I would happily use a product like Arq (or Time Machine) for my documents and current photos, to make sure the backup is always current, and then whenever the backup hits 50gb, move it over to an off-site drive (at work, a relative's house, even in a safety deposit box).
Also the Mac metadata weren't restored properly: http://www.haystacksoftware.com/arq/backblaze-backup-bouncer...
Only about 1/3rd of the files decrypted correctly. The rest of the files were totally corrupted -- not cool. I contacted support and we investigated the problem for ~3 months. Luckily I didn't have dataloss, but what exactly was I paying for here?
We never got the problem resolved and I ended up getting a full refund for 1.5 years of service. Make sure to test your backups no matter where you store them.
You were paying for not worrying about whether you would lose your data. And that's exactly what Mozy gave you... at least until you discovered the corruption. :-)
Also Arq is a lot simpler to use. I really need to put up a screencast to show that.
One of backup-bouncer's tests is called "combo-tests" where it tests several different file metadata types on the same file. Carbonite didn't restore this file at all.
Instead, Carbonite left a file called "Carbonite_Restore_F161_G1.tmp". It's a 1-line text file that reads "gotta boogie".
1) Arq packs small files (under 64k) together into "packs", a bit like git does. So instead of thousands of PUTs of tiny files (which would also be very slow) it does fewer larger PUTs.
2) Arq caches indexes of those pack files locally, and caches the list of larger S3 objects as well. So it doesn't have to do a GET to figure out whether an object with a given SHA1 is already in the S3 account. (Arq stores every object by its SHA1 hash, like git does).

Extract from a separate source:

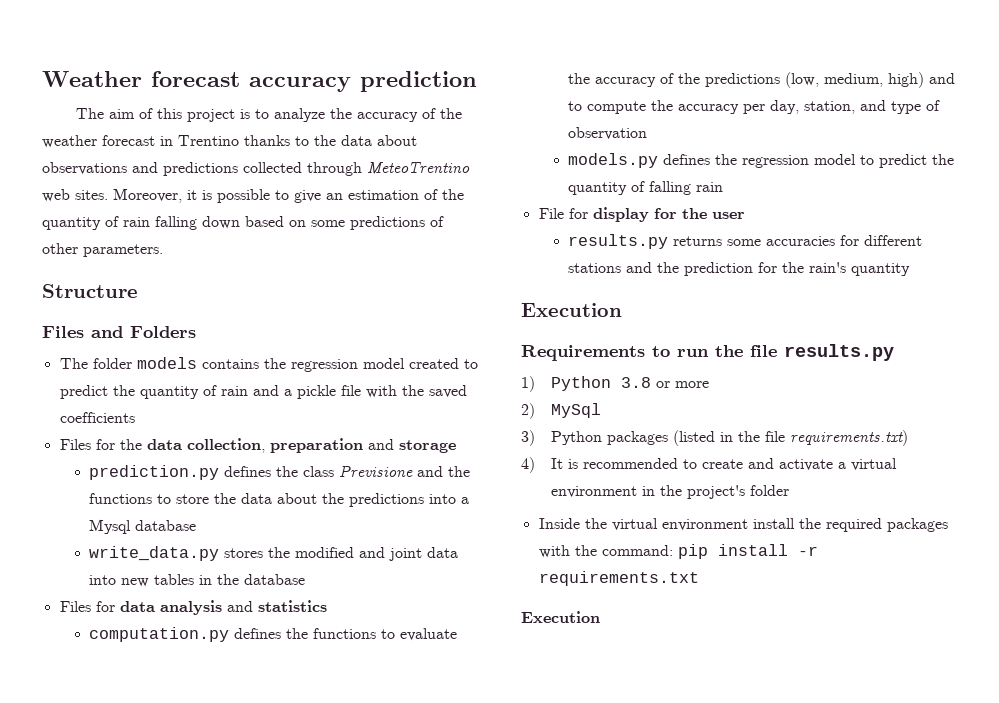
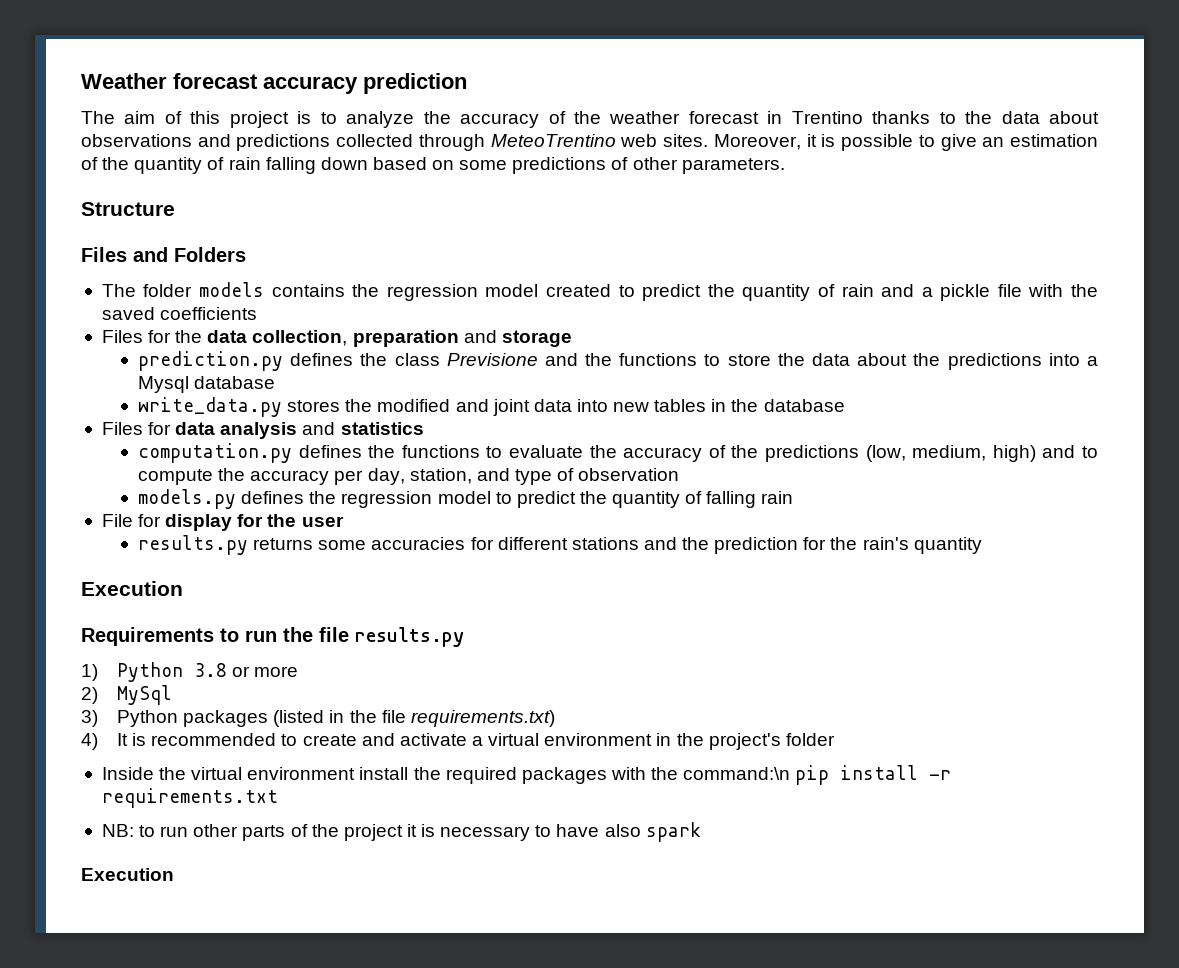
[601,545,673,556] command: -> [683,767,791,780] command:\n
(699, 578) none -> [101,822,701,842] // NB: to run other parts of the project it is necessary to have also spark

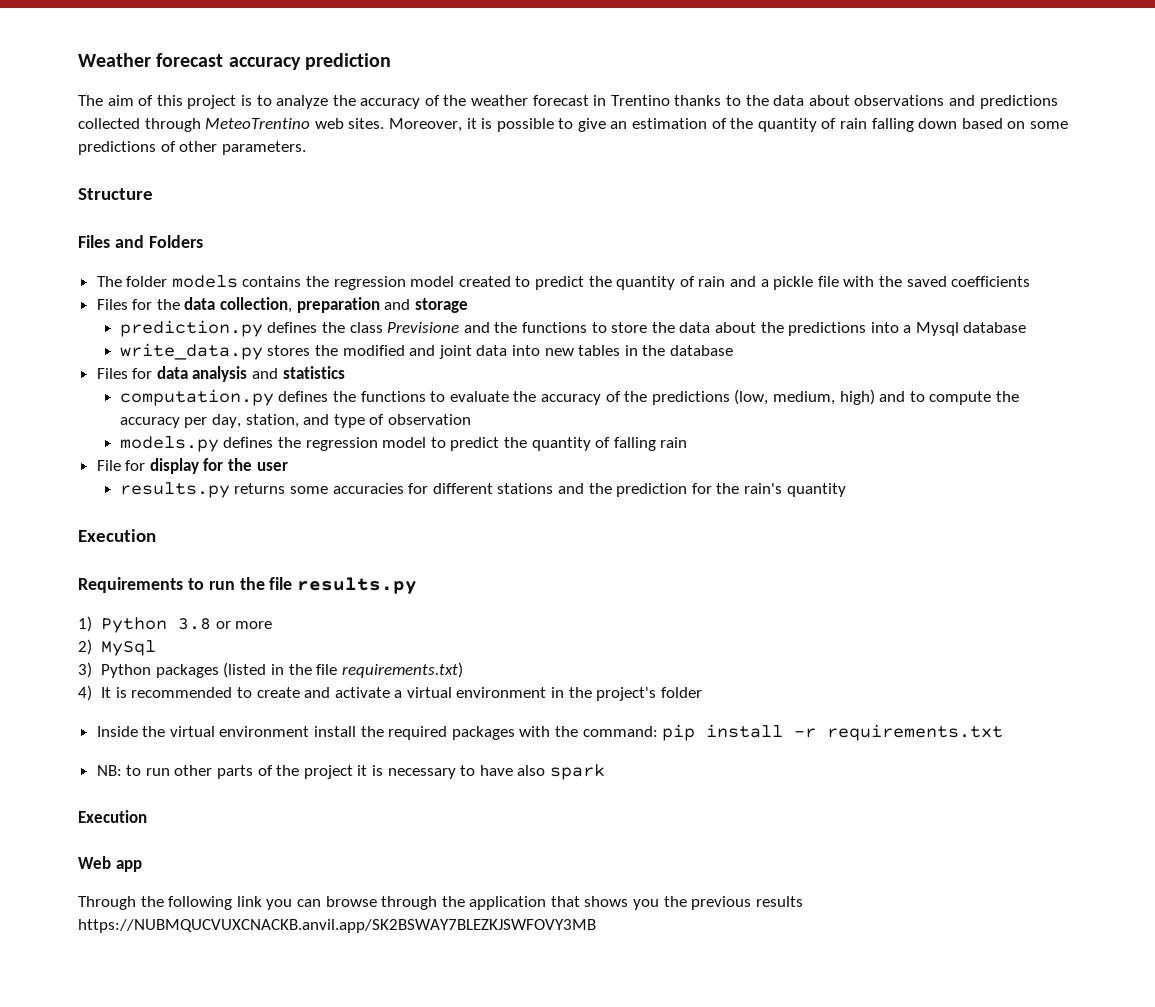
[683,767,791,780] command:\n -> [582,726,658,737] command:
(174, 874) none -> [78,856,142,872] [78,896,803,910] [78,919,596,933] // Web app // Through the following link you can browse through the application that shows you the previous results https://NUBMQUCVUXCNACKB.anvil.app/SK2BSWAY7BLEZKJSWFOVY3MB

The file format is open (it's your data after all): http://www.haystacksoftware.com/arq/s3_data_format.txt
Ok, so if you have lots of 64 kB files they're all PUT separately, using 15625 PUTs/GB (i.e., $0.15/GB)? I guess that's not too bad.
The file format is open
Nice! Good to see someone who believes in openness. (How about the source code, so that people can confirm that you're doing what the spec says?)
One thing caught my eye glancing through that document, though: "The name of each blob is its SHA1 hash." That's the SHA1 hash of the encrypted data, right? (If not, it definitely should be!)
I guess I could ask you to choose the threshold instead of picking 64k, but generally I've tried to choose reasonable defaults so that the user doesn't have to make those kinds of decisions.
Good to see someone who believes in openness. (How about the source code, so that people can confirm that you're doing what the spec says?)
Well, you could actually write your own code to read the files, since the format is open.
That's the SHA1 hash of the encrypted data, right?
It's the SHA1 of the contents of the object, and the object is encrypted data, so yes.
I think the parent's point was not vendor lock-in but rather, that publishing the source code to your particular implementation would lend more credibility to it since anyone can inspect it and verify that it does what it says it does.
No matter how many tests you do, you can never catch all of these.
What sort of alternative for restoring would you be interested in? Maybe an open-source command-line utility?